Exercise instructions — Below are records with pictures. Reproduce exactly the lines from the line with "<span>WORKER</span> </div> ->" to the line with "html: <h2>What's New</h2>", inclusive, and leave each picture out.

Available records —
---+---
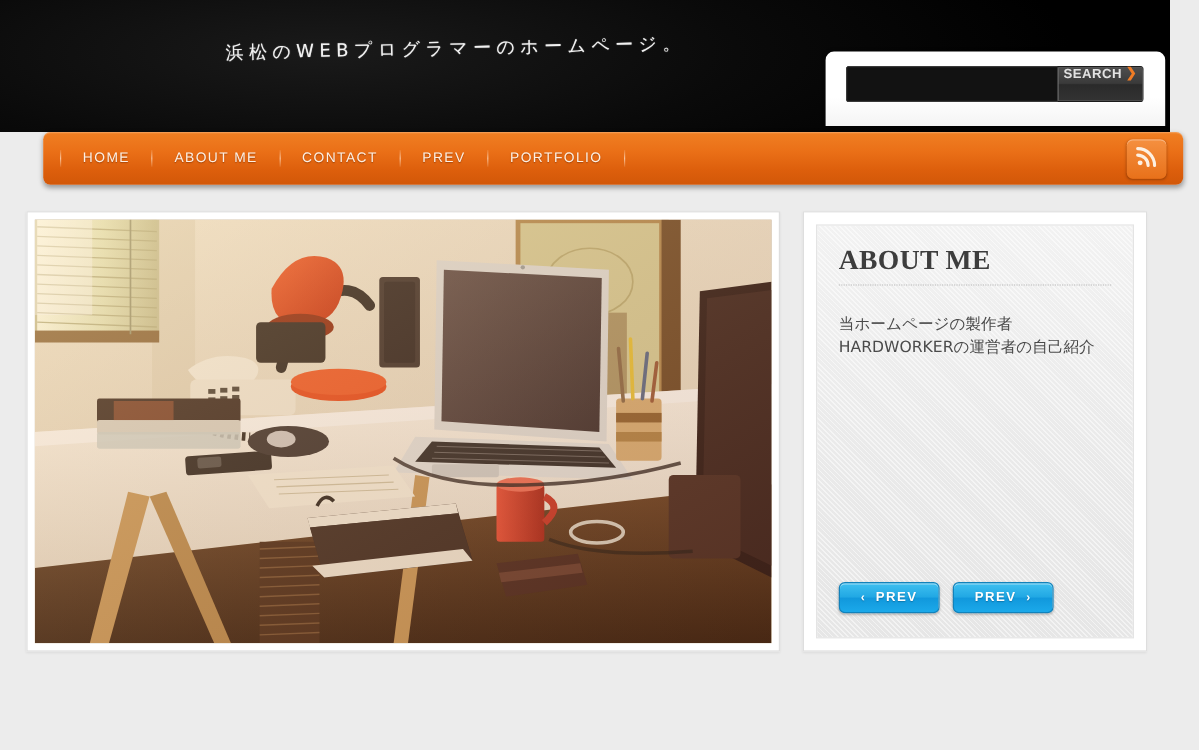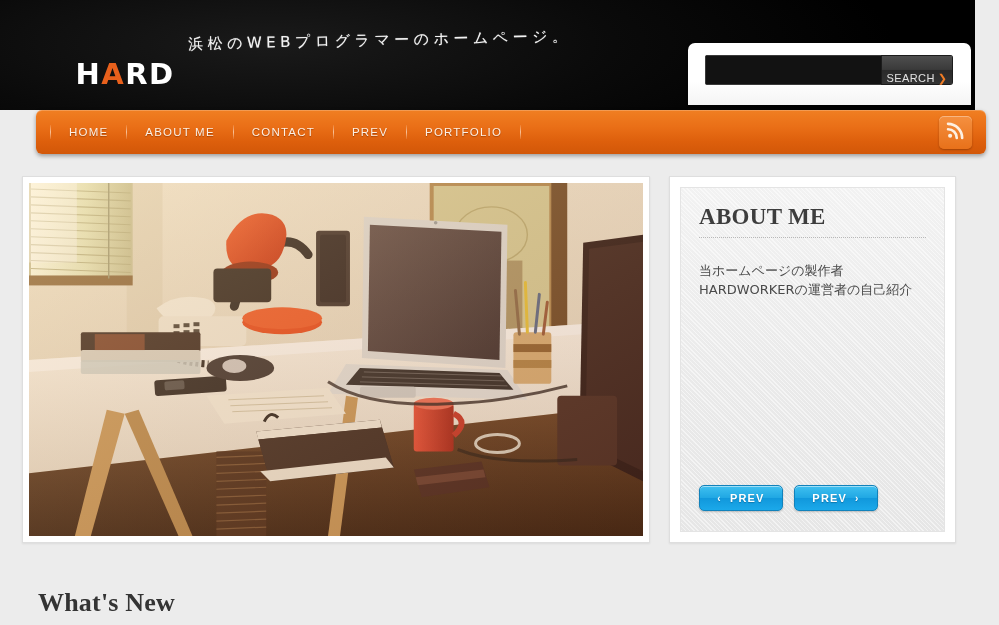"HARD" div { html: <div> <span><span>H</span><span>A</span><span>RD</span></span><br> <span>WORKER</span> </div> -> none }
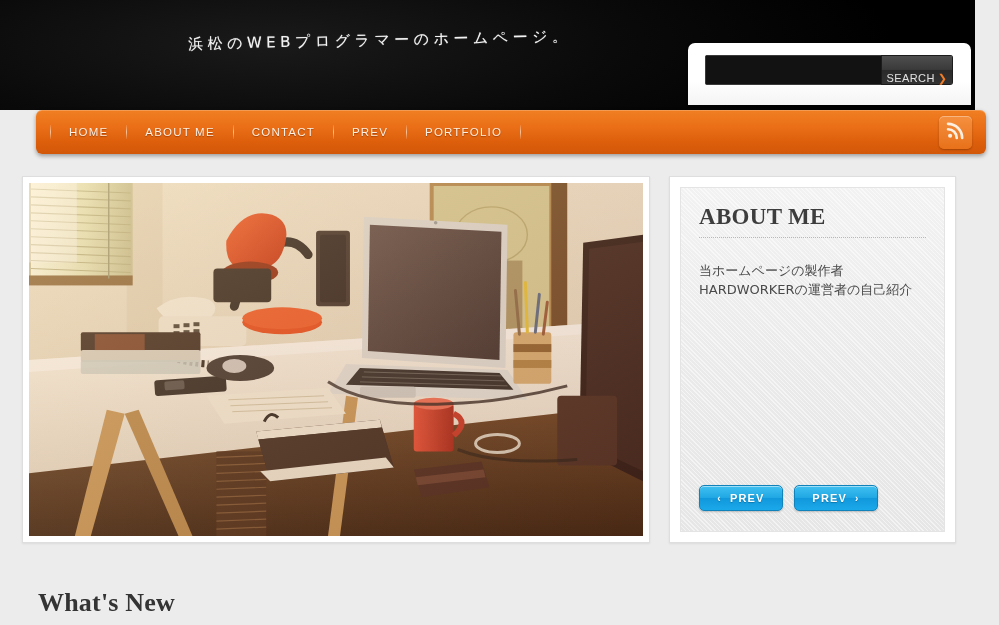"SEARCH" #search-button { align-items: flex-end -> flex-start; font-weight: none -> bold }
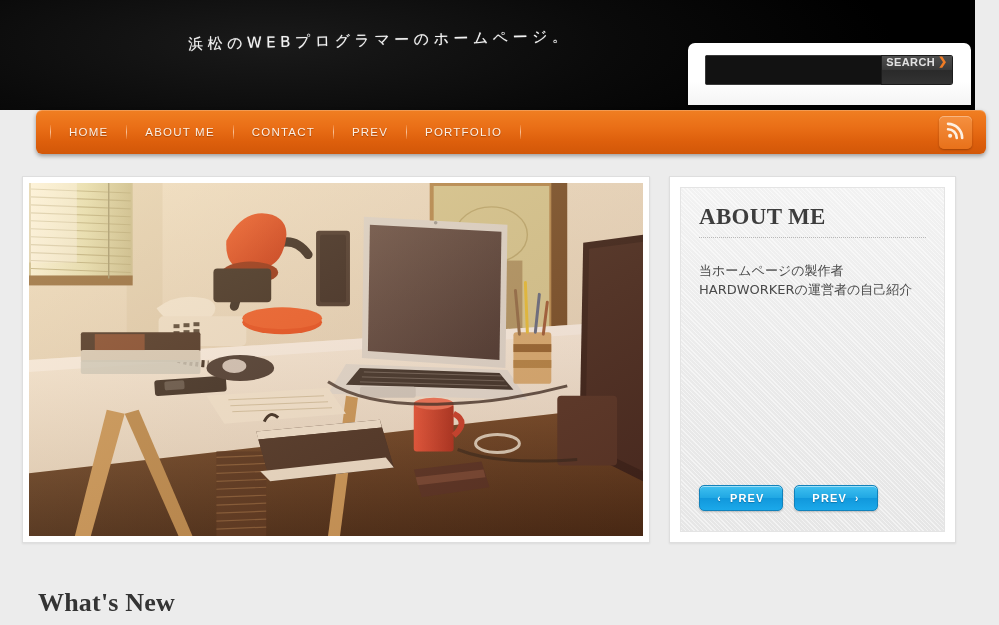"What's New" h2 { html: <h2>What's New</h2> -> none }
---+---
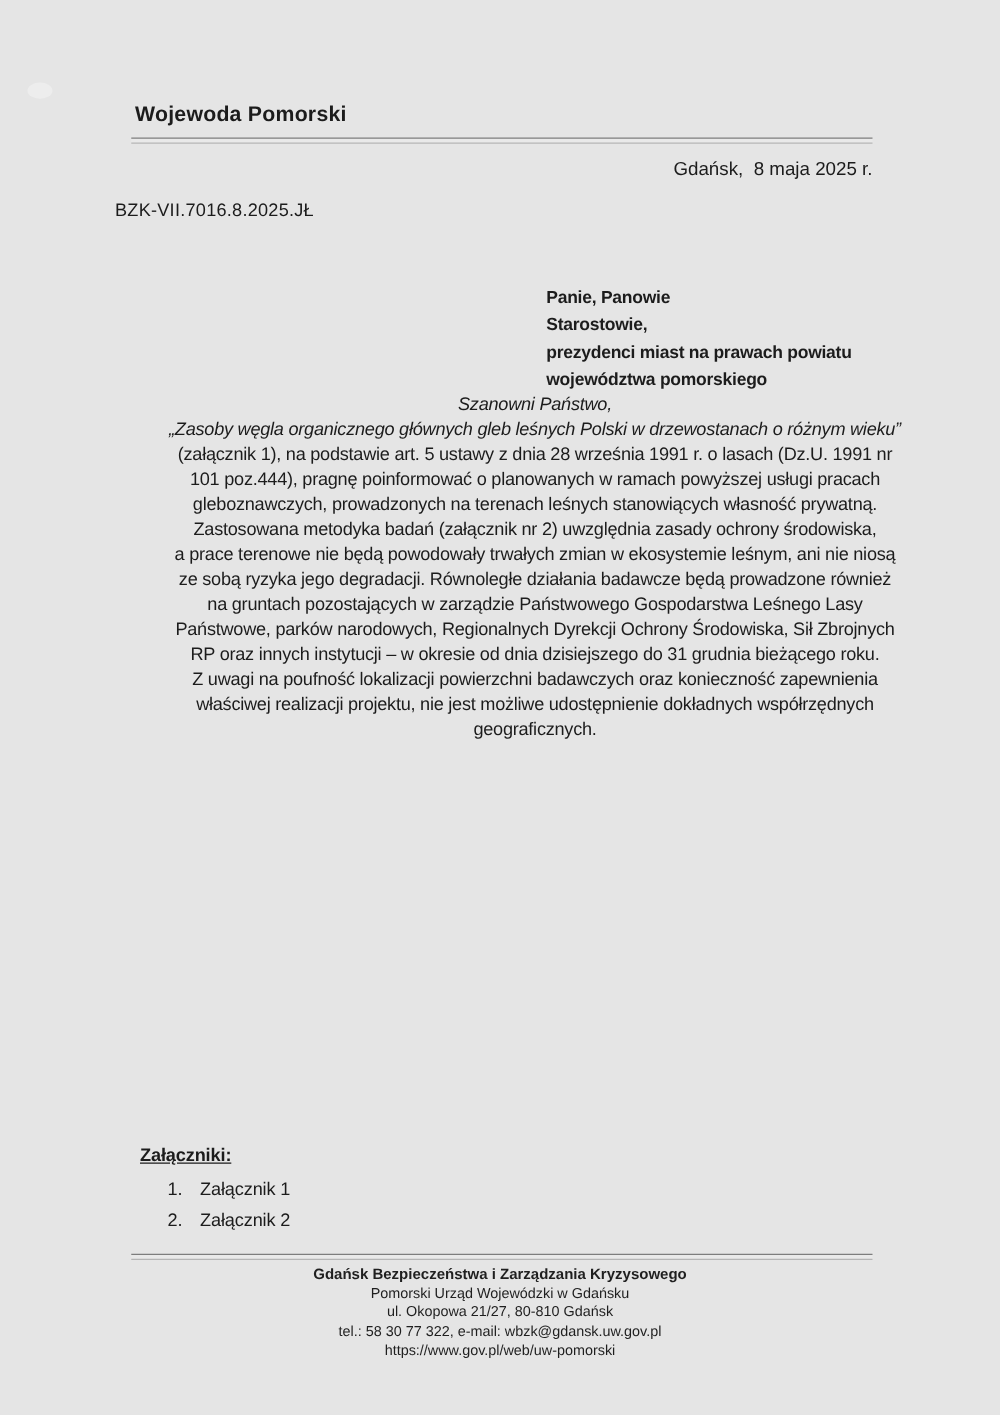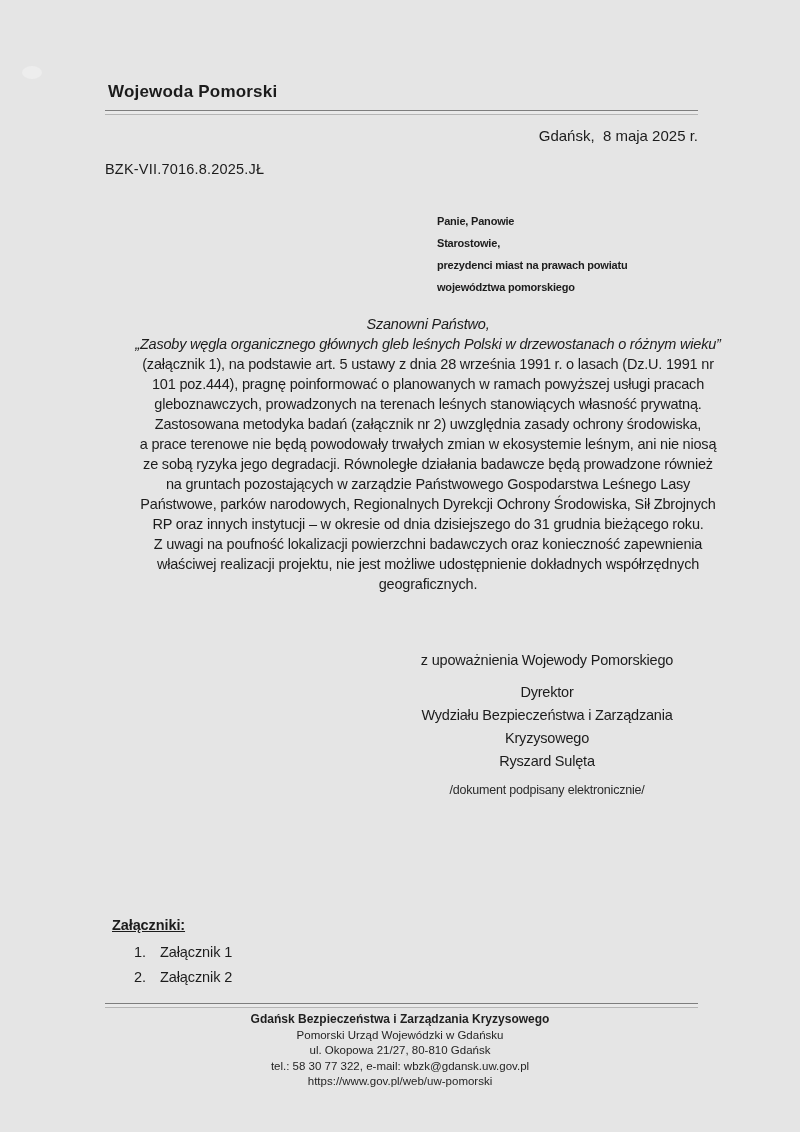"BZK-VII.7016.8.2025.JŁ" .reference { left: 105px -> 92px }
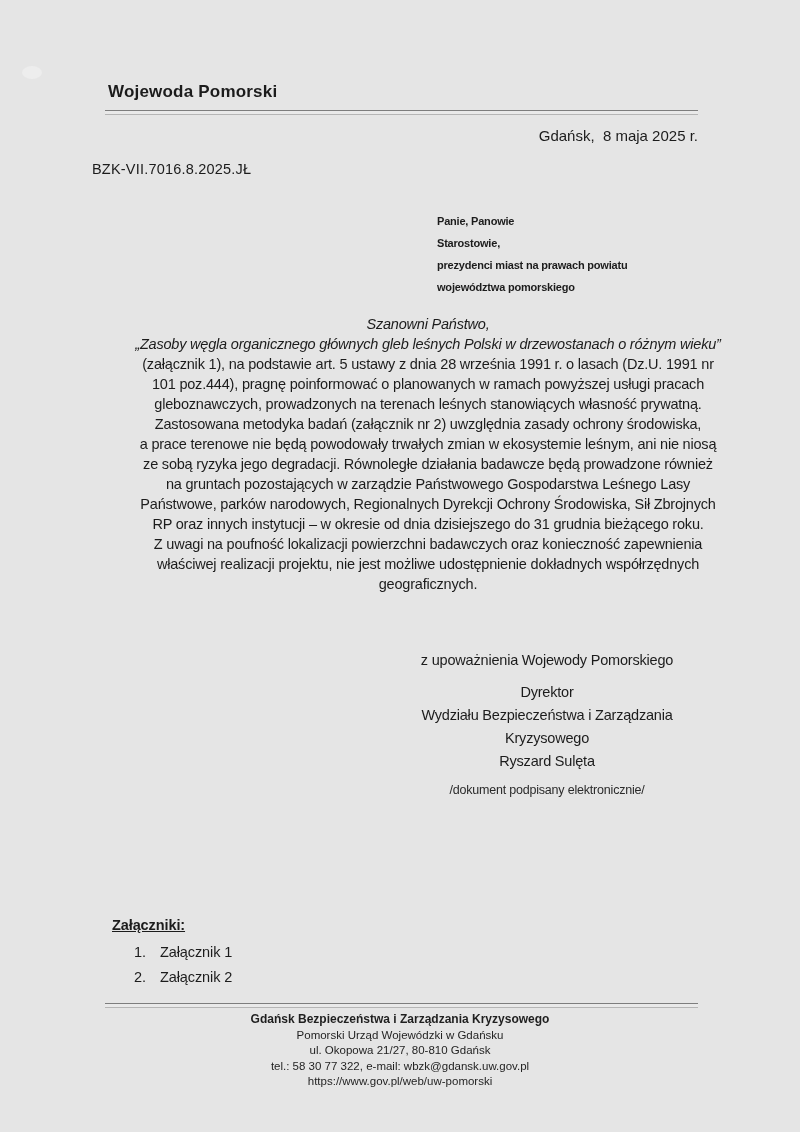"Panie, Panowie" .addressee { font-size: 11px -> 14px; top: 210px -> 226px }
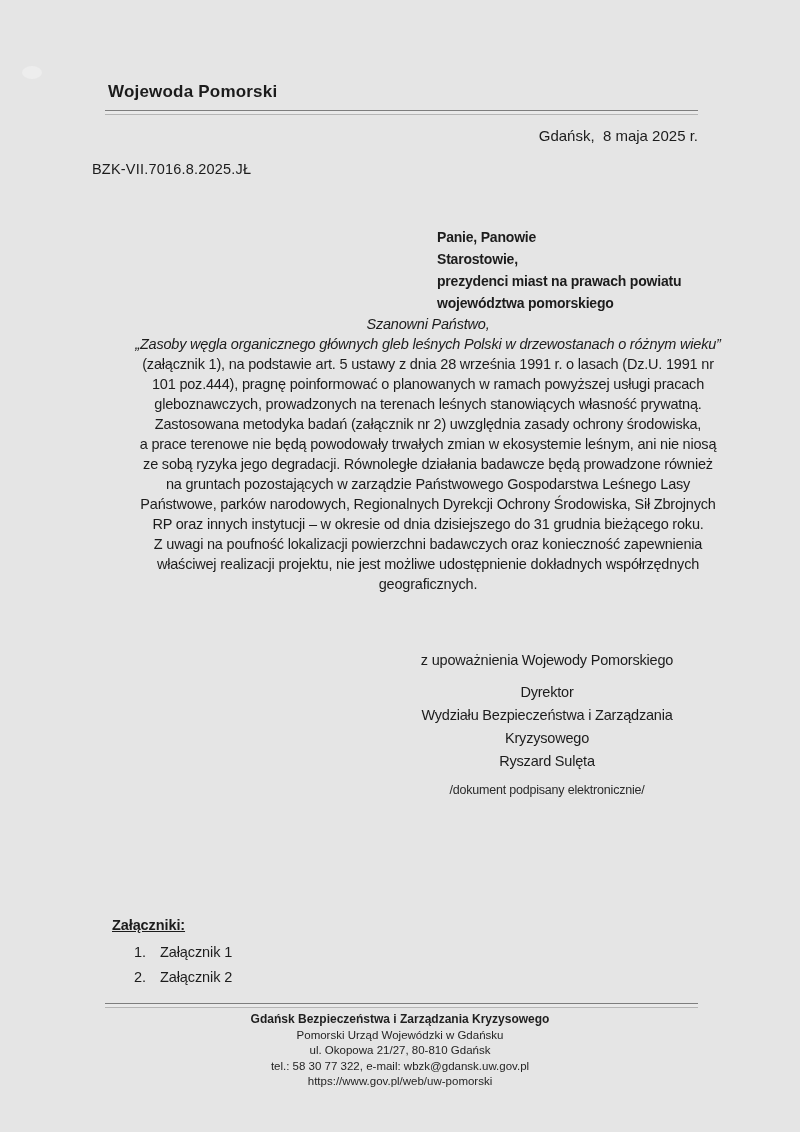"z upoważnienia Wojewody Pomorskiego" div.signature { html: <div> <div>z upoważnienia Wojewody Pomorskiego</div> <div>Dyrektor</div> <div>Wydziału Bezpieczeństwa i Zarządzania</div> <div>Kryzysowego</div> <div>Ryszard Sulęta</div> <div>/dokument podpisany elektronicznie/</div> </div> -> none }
---+---
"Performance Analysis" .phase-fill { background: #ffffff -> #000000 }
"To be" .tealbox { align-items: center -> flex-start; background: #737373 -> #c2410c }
---+---
Output for this exercise —
"HARD" div { html: <div> <span><span>H</span><span>A</span><span>RD</span></span><br> <span>WORKER</span> </div> -> none }
"SEARCH" #search-button { align-items: flex-end -> flex-start; font-weight: none -> bold }
"What's New" h2 { html: <h2>What's New</h2> -> none }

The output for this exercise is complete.